Show every line in the entries below where the word "alias" appears.
*** Block opens ***
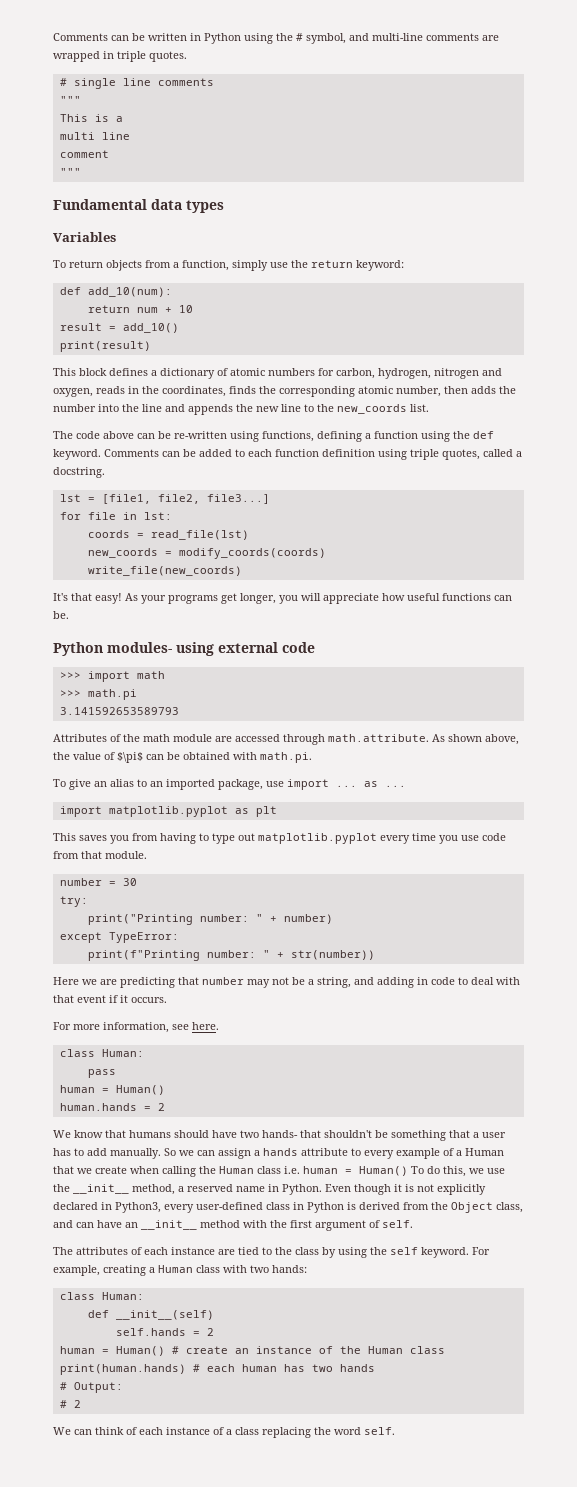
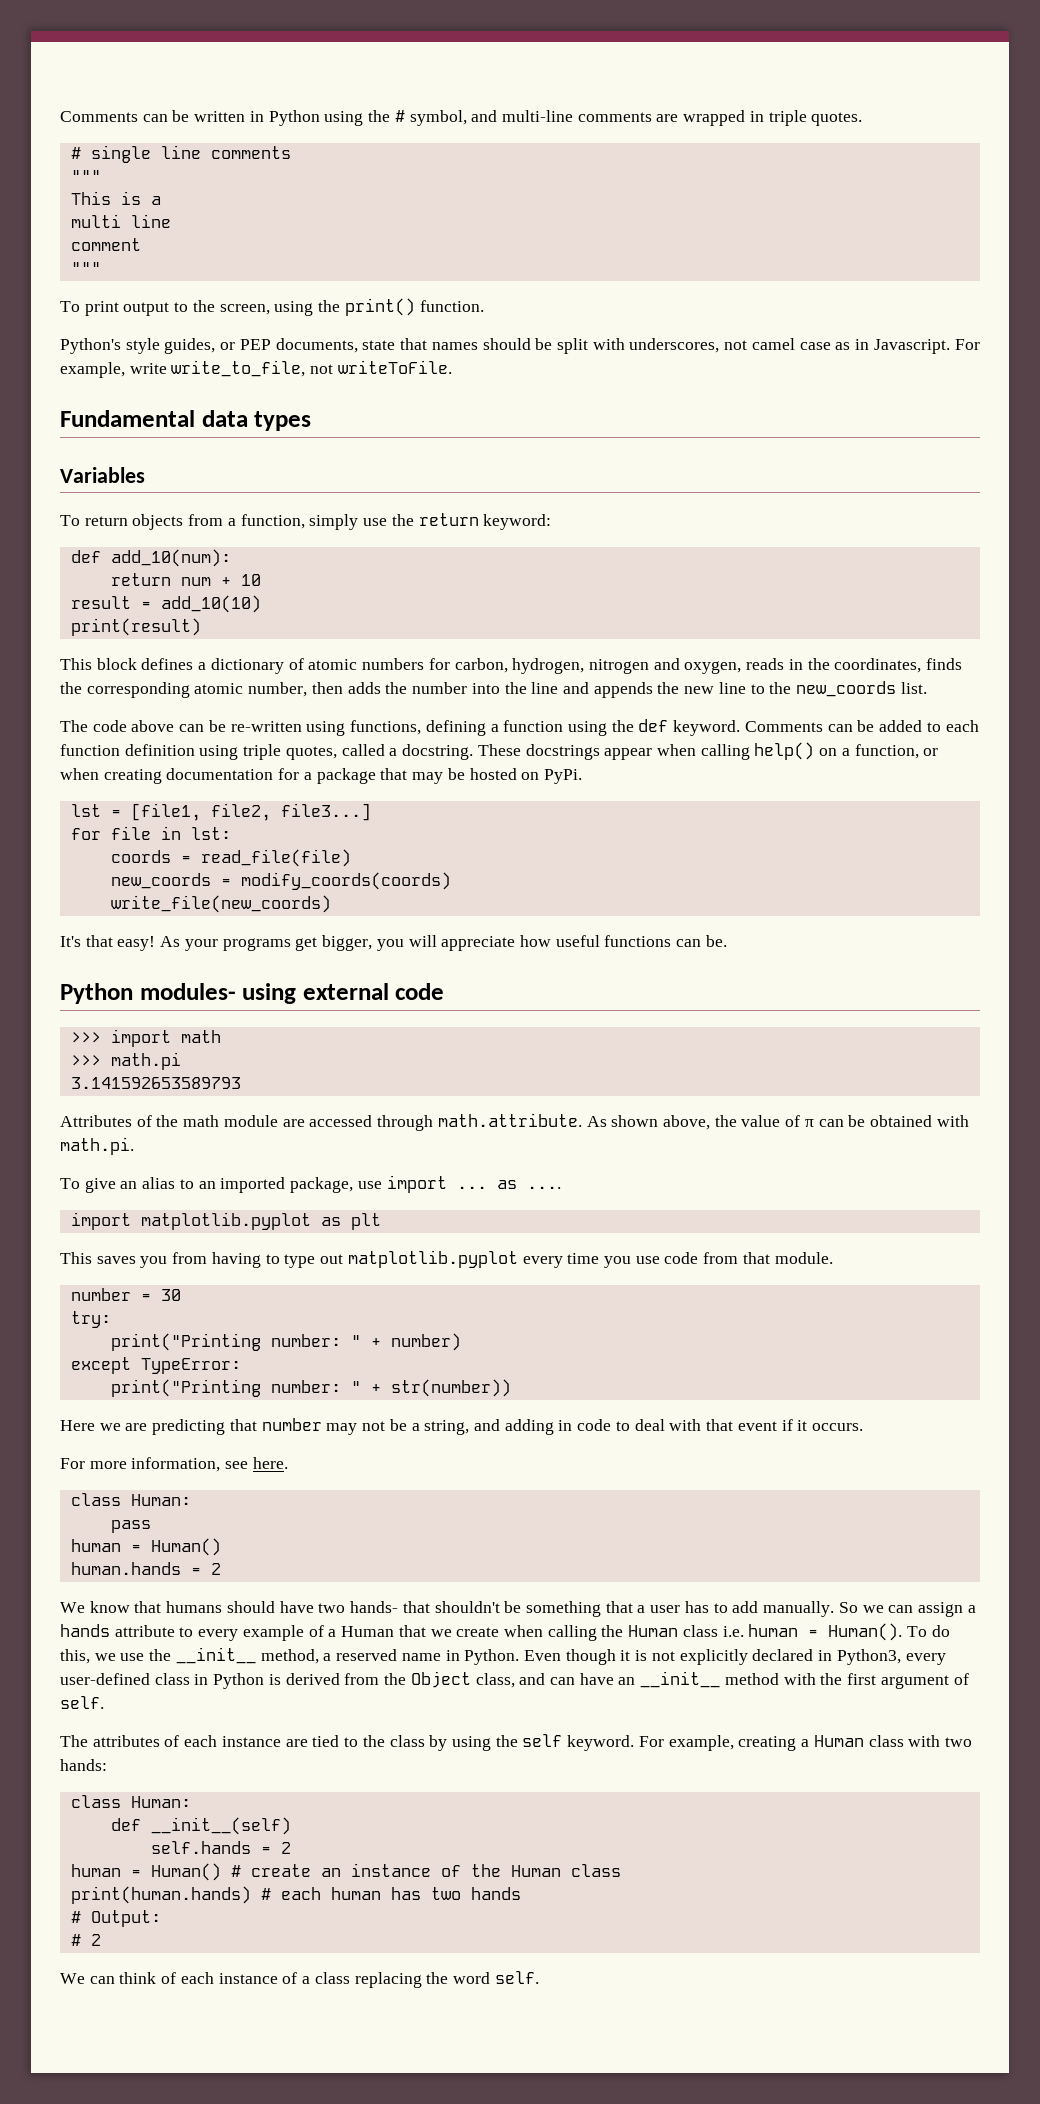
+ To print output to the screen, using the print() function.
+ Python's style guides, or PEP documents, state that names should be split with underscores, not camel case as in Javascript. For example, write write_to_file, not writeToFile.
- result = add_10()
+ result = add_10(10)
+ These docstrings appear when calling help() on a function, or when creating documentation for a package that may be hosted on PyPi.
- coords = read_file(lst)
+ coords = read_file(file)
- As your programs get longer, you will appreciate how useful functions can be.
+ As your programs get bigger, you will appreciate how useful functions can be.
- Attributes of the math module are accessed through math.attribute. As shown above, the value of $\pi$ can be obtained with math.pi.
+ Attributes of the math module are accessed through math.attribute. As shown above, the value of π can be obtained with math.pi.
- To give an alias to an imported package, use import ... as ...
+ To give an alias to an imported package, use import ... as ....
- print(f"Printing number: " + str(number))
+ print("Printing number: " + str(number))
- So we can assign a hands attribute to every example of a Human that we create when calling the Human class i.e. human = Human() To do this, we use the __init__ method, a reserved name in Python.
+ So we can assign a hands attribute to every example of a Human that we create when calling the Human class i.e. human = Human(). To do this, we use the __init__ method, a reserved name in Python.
*** Block closes ***
- _SOLUTION TO THIS EXERCISE_
- To give an alias to an imported package, use import ... as ...
+ To give an alias to an imported package, use import ... as ....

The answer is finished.